Selon vous, en quoi les soins de santé virtuels sont-ils avantageux pour les patients canadiens?
Les soins de santé virtuels améliorent les soins fournis, mais aussi l’accès à ces soins. Ils sont devenus indispensables depuis l’apparition de la COVID-19, plus particulièrement au début de la pandémie. En effet, ils ont permis aux Canadiens d’avoir accès à des soins de santé à partir de leur demeure et de réduire leurs visites à l’urgence et à l’hôpital – ce qui a permis aux professionnels de la santé de se concentrer sur les patients qui avaient besoin de soins urgents et de diminuer les risques de transmission de la COVID-19 dans le milieu des soins en personne.

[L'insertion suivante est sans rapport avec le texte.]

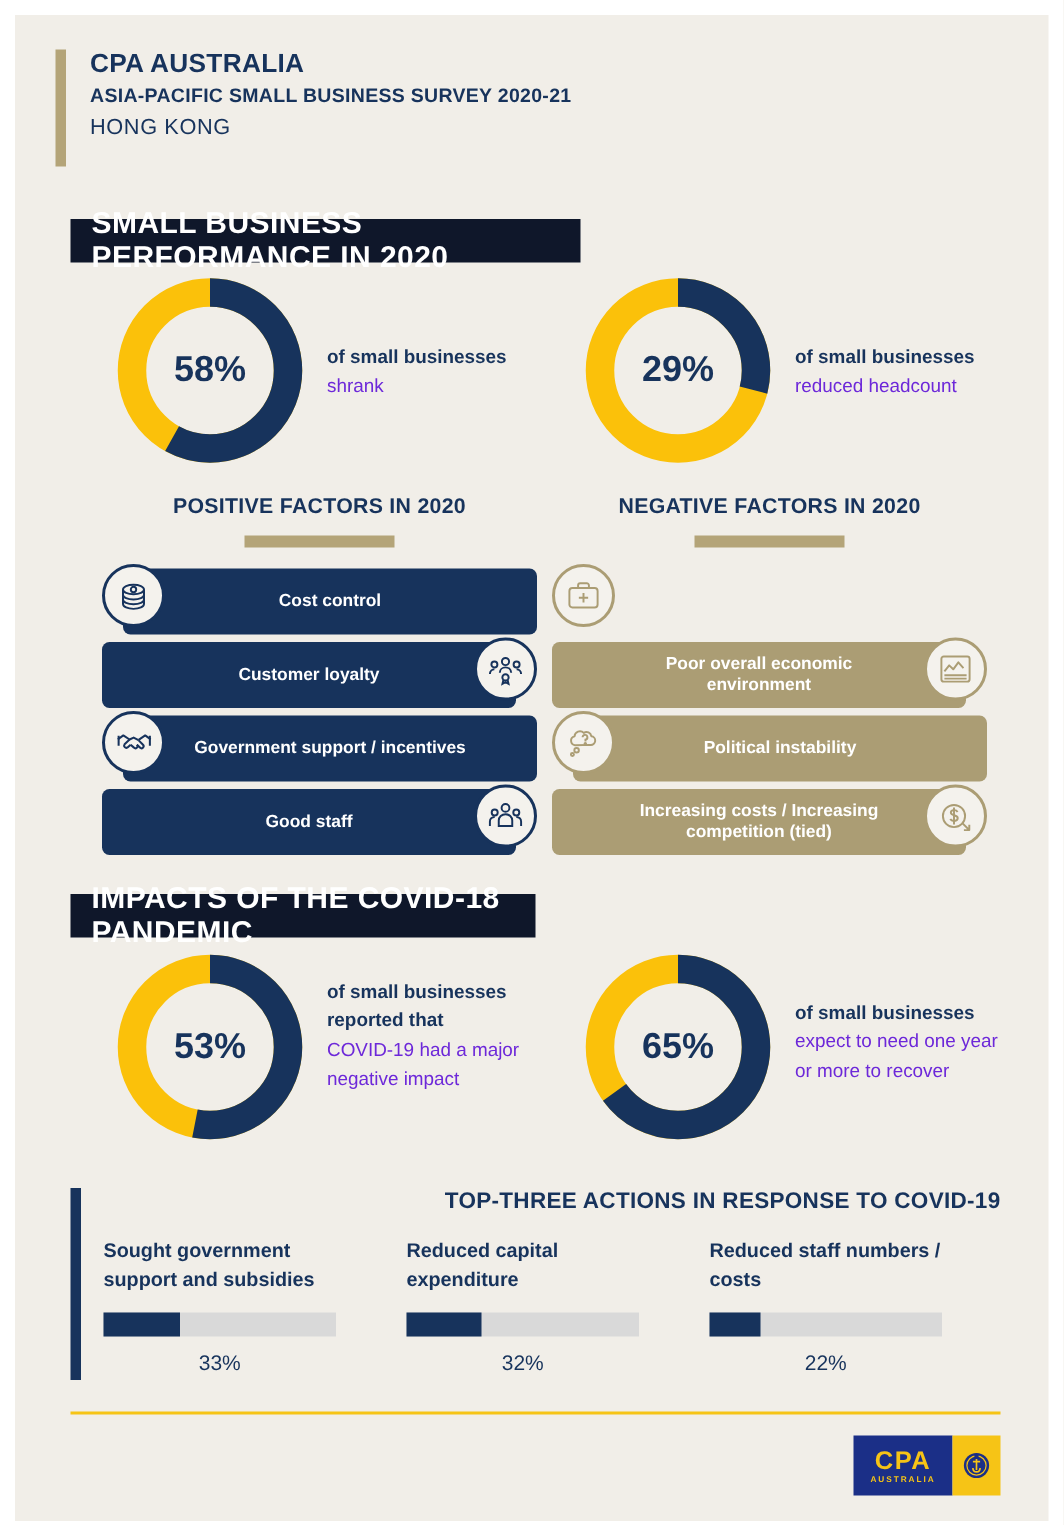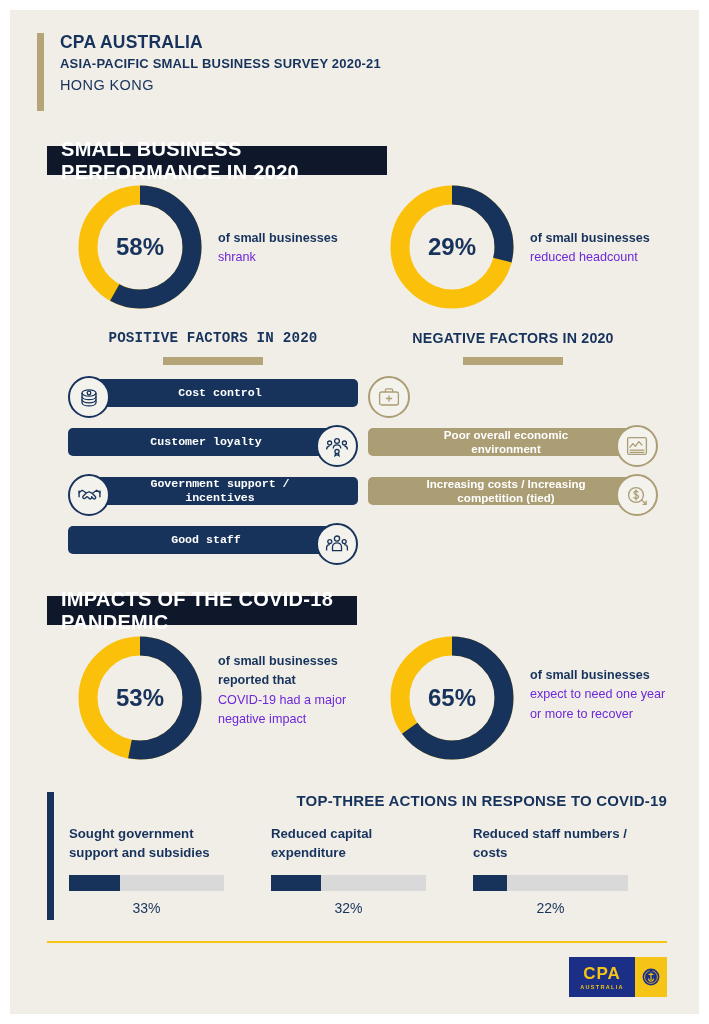--- a/index.html
+++ b/index.html
@@ -67,7 +67,7 @@
 
   
   .factors{position:absolute;width:290px;}
-  #factors-positive{left:58px;top:320px;font-family:Liberation Mono, monospace;}
+  #factors-positive{left:58px;top:320px;}
   #factors-negative{left:358px;top:320px;}
   .factors-title{
     text-align:center;font-size:14.2px;font-weight:bold;color:#17335c;

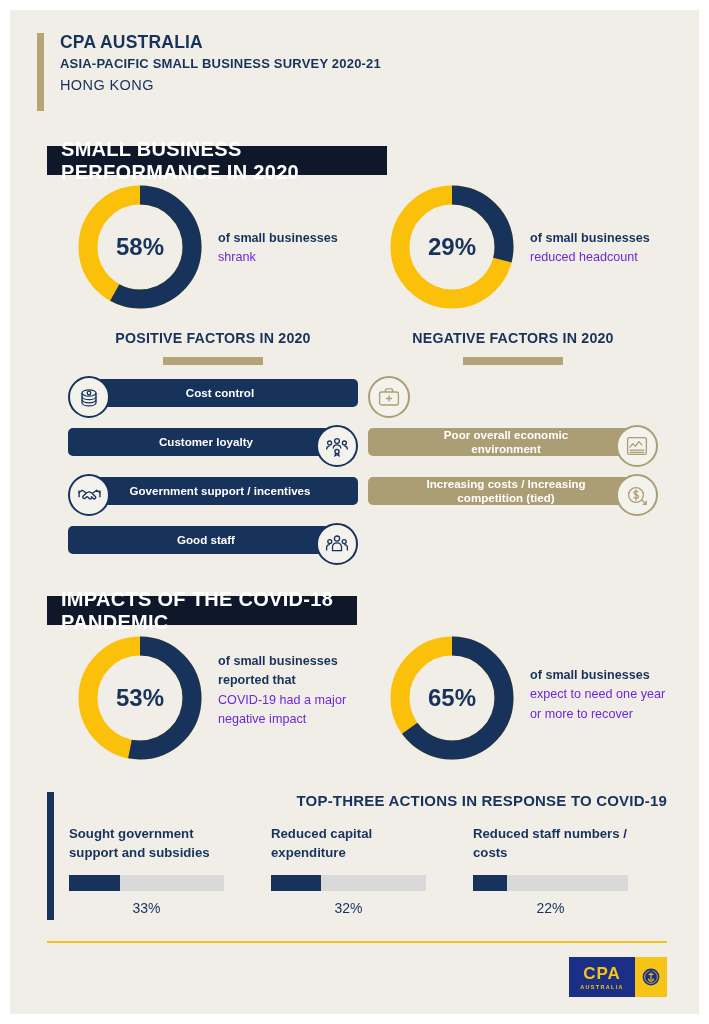--- a/index.html
+++ b/index.html
@@ -81,7 +81,7 @@
     position:relative;height:42px;margin-bottom:7px;
   }
   .factor-pill{
-    position:absolute;top:3px;height:28px;border-radius:5px;
+    position:absolute;top:3px;height:44px;border-radius:5px;
     display:flex;align-items:center;justify-content:center;
     color:#ffffff;font-size:11.6px;font-weight:bold;text-align:center;
     line-height:1.25;box-sizing:border-box;padding:0 44px;

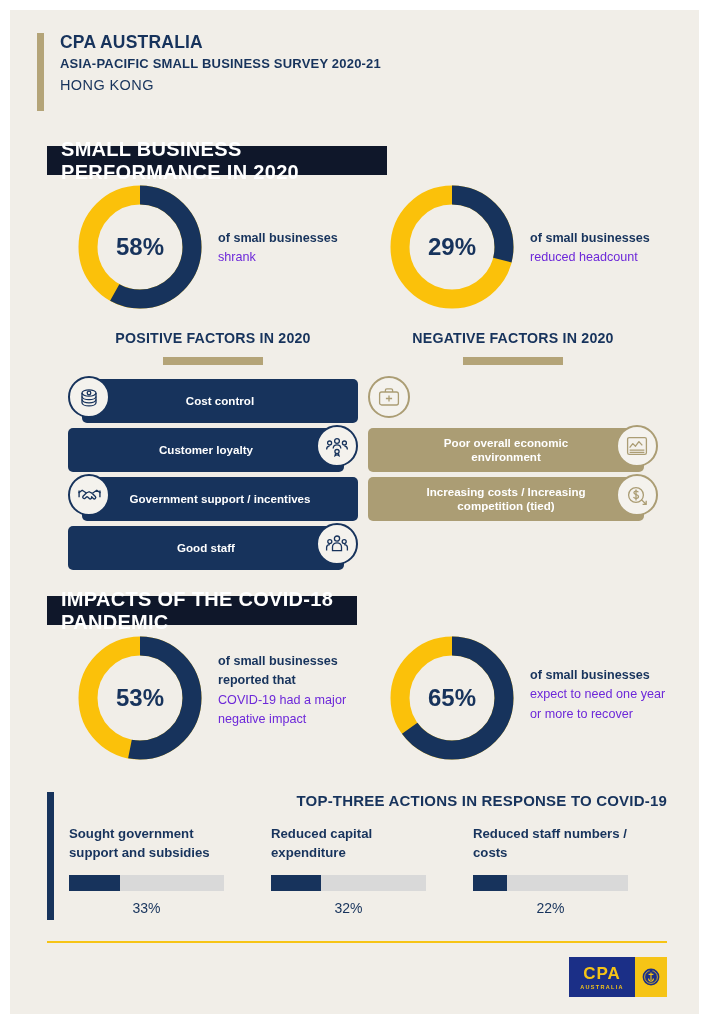--- a/index.html
+++ b/index.html
@@ -280,6 +280,18 @@
         </div>
       </div>
 
+      <div class="factor-row icon-left">
+        <div class="factor-pill">Political instability</div>
+        <div class="factor-icon">
+          <svg width="24" height="24" viewBox="0 0 24 24" fill="none" stroke="#ab9d74" stroke-width="1.3">
+            <path d="M6.4 13.8a3 3 0 0 1-.4-5.9 3.6 3.6 0 0 1 6.2-2.3 3.2 3.2 0 0 1 5 2.2 2.9 2.9 0 0 1-.6 5.8z" stroke-linejoin="round"></path>
+            <circle cx="7.4" cy="17.2" r="1.5"></circle>
+            <circle cx="4.6" cy="20" r="1"></circle>
+            <path d="M11.4 8.5a1.6 1.6 0 1 1 1.9 1.6v1.3"></path>
+            <circle cx="13.2" cy="12.8" r=".5" fill="#ab9d74"></circle>
+          </svg>
+        </div>
+      </div>
 
       <div class="factor-row icon-right">
         <div class="factor-pill">Increasing costs / Increasing competition (tied)</div>

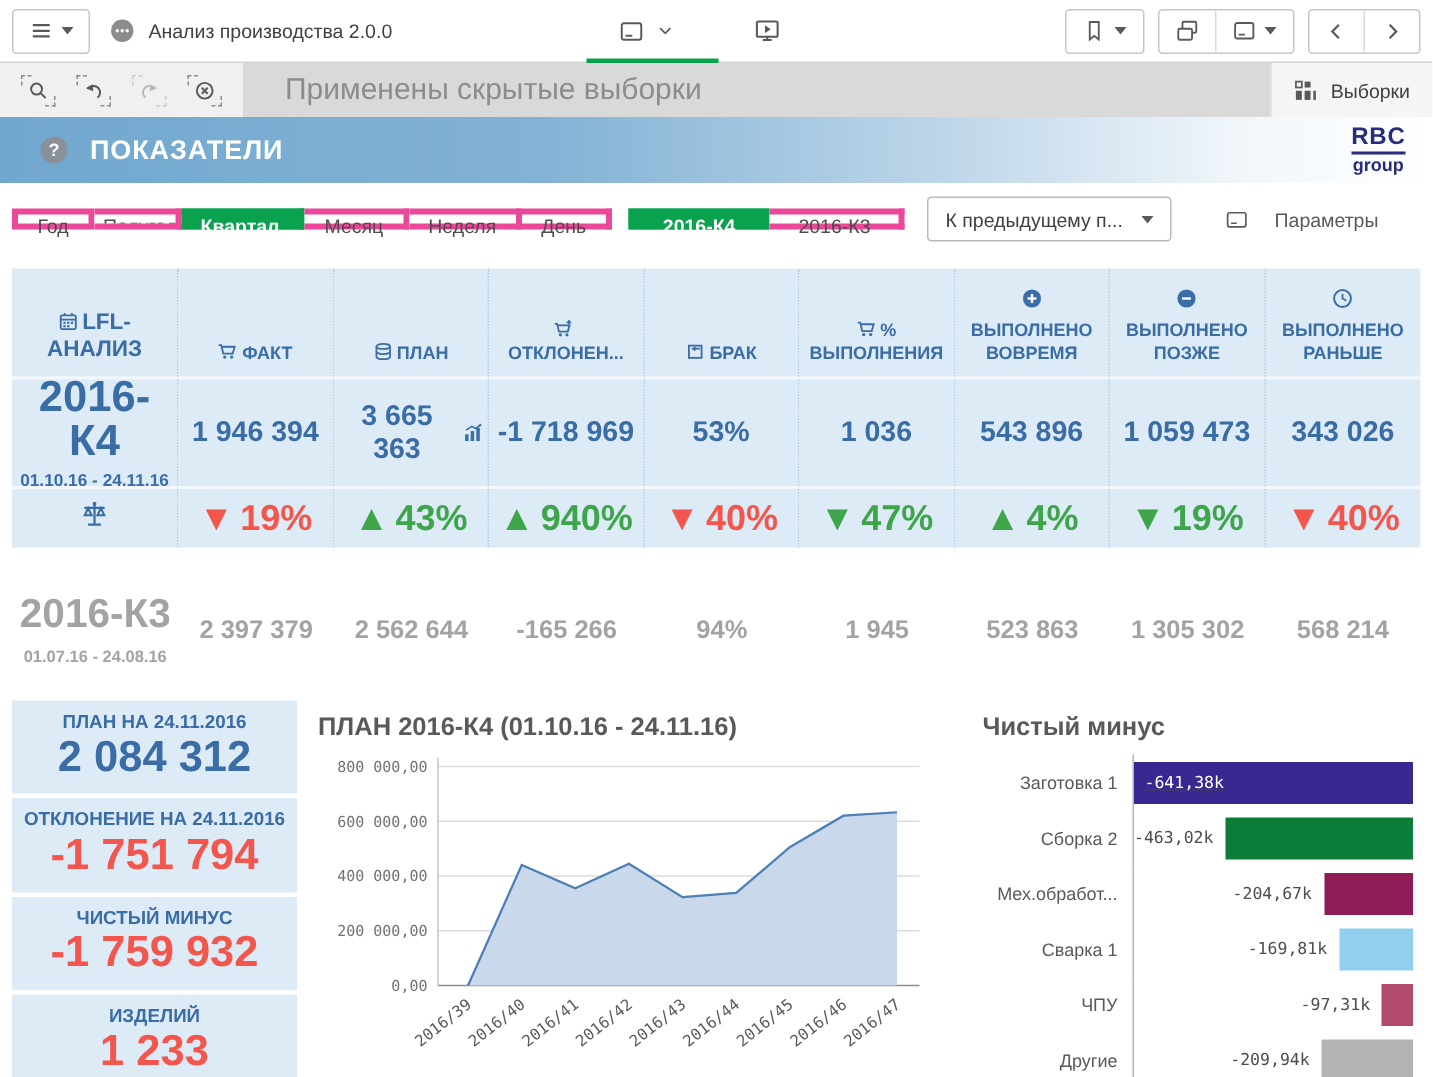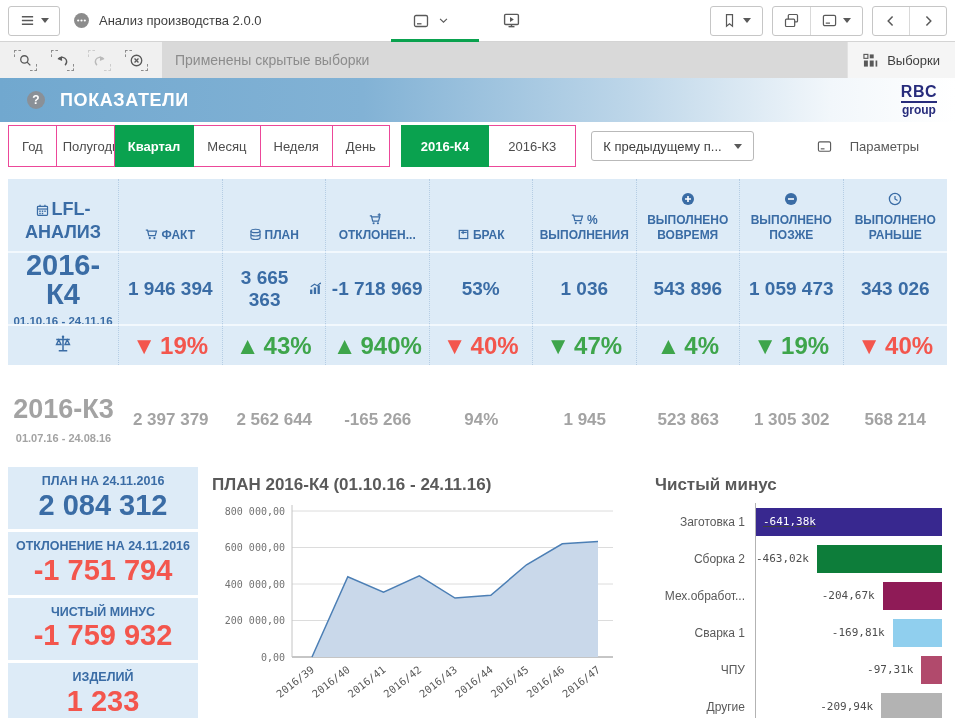--- a/index.html
+++ b/index.html
@@ -29,7 +29,7 @@
   .brk::before{content:"";position:absolute;left:1px;top:2px;width:6px;height:6px;border-left:1px dashed #8c8c8c;border-top:1px dashed #8c8c8c;}
   .brk::after{content:"";position:absolute;right:1px;bottom:2px;width:6px;height:6px;border-right:1px dashed #8c8c8c;border-bottom:1px dashed #8c8c8c;}
   .brk.disabled{opacity:.35;}
-  .sel-msg{flex:1;background:#d9d9d9;display:flex;align-items:center;padding-left:13px;font-size:14px;color:#8c8c8c;}
+  .sel-msg{flex:1;background:#d9d9d9;display:flex;align-items:center;padding-left:28px;font-size:20px;color:#8c8c8c;}
   .sel-right{display:flex;align-items:center;gap:9px;padding:0 15px;background:#f5f5f5;border-left:1px solid #e2e2e2;
              font-size:13px;color:#404040;border-top:none;cursor:pointer;}
 

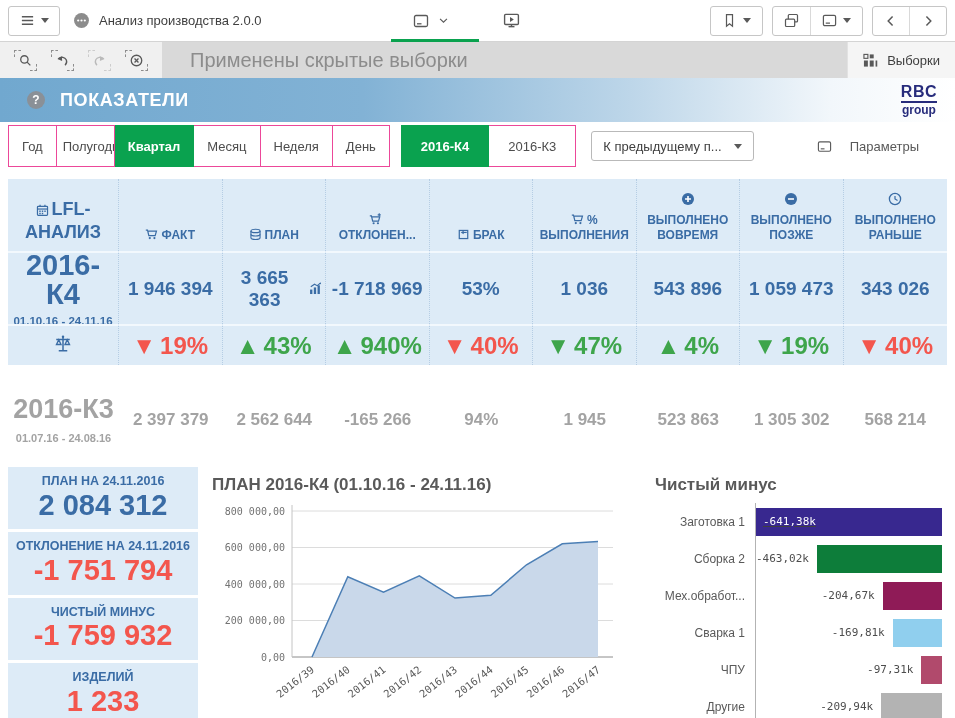--- a/index.html
+++ b/index.html
@@ -46,7 +46,7 @@
   
   .filterrow{display:flex;align-items:center;margin:9px 8px 0;height:30px;}
   .btn-group{display:flex;}
-  .fbtn{height:42px;border:1px solid #ec4899;background:#fff;color:#4d4d4d;font-size:13px;padding:0 13px;white-space:nowrap;cursor:pointer;}
+  .fbtn{height:14px;border:4px solid #ec4899;background:#fff;color:#4d4d4d;font-size:13px;padding:0 13px;white-space:nowrap;cursor:pointer;}
   .fbtn + .fbtn{border-left:none;}
   .fbtn.sel{background:#0aa24f;border-color:#0aa24f;color:#fff;font-weight:bold;}
   .fbtn.trunc{width:58px;padding:0 2px 0 6px;overflow:hidden;text-align:left;}

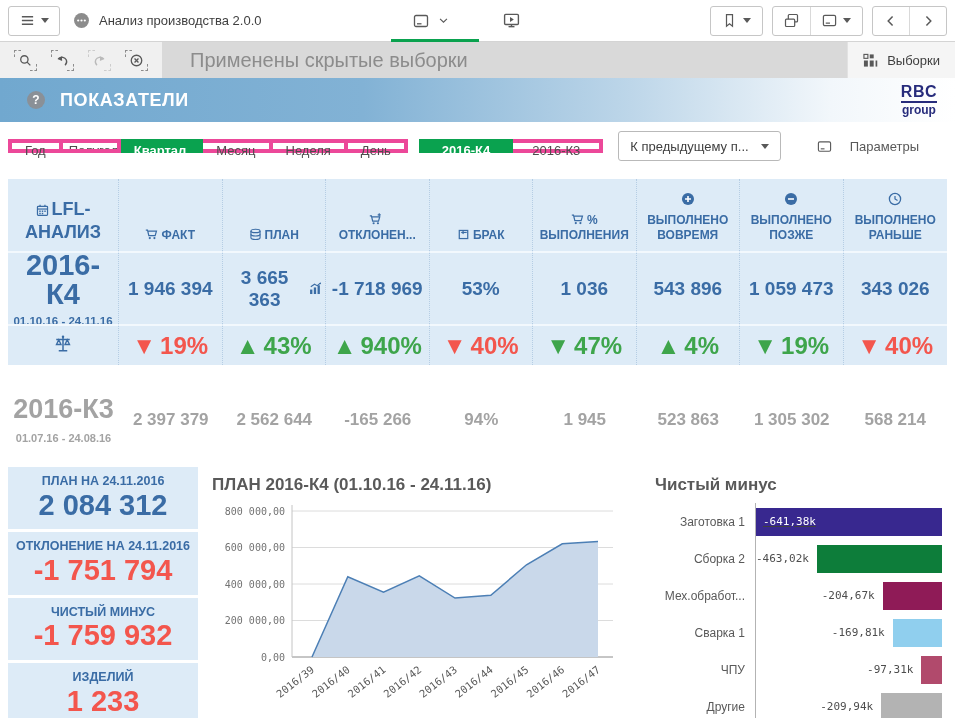--- a/index.html
+++ b/index.html
@@ -289,7 +289,7 @@
 
   <div class="kpi-grid">
       <div class="kc r1">
-        <span class="hlabel" style="font-size:18px;"><svg width="13" height="13" viewBox="0 0 16 16">
+        <span class="hlabel" style="font-size:15px;"><svg width="13" height="13" viewBox="0 0 16 16">
             <rect x="1.8" y="2.8" width="12.4" height="11.2" rx="1" fill="none" stroke="currentColor" stroke-width="1.5"></rect>
             <line x1="1.8" y1="6.2" x2="14.2" y2="6.2" stroke="currentColor" stroke-width="1.5"></line>
             <line x1="5" y1="0.8" x2="5" y2="3.2" stroke="currentColor" stroke-width="1.5"></line>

Avant la pandémie, je fournissais des soins par téléphone et par courriel au besoin, mais maintenant, j’utilise aussi les appels vidéo pour apporter des soins à mes patients. Les soins de santé virtuels améliorent l’accès aux soins. Par exemple, un jeune adulte aux prises avec de l’anxiété qui est au milieu de ses examens de fin de session pourrait être trop stressé et pressé pour se rendre à un rendez-vous en personne. Cependant, il sera probablement très ouvert à une rencontre par appel vidéo, pendant laquelle je pourrai évaluer son humeur, son affect et l’évolution de sa médication, en plus de lui fournir du soutien. Les soins de santé virtuels permettent également de diminuer les coûts, les déplacements et le temps passé dans la salle d’attente. Récemment, j’ai lu une étude qui démontrait que les soins de santé virtuels pouvaient aussi être bénéfiques pour l’environnement, principalement en raison de la réduction des émissions associées au transport1. J’espère donc que nous continuerons d’intégrer de nombreux aspects de la télémédecine à notre pratique, même après la pandémie.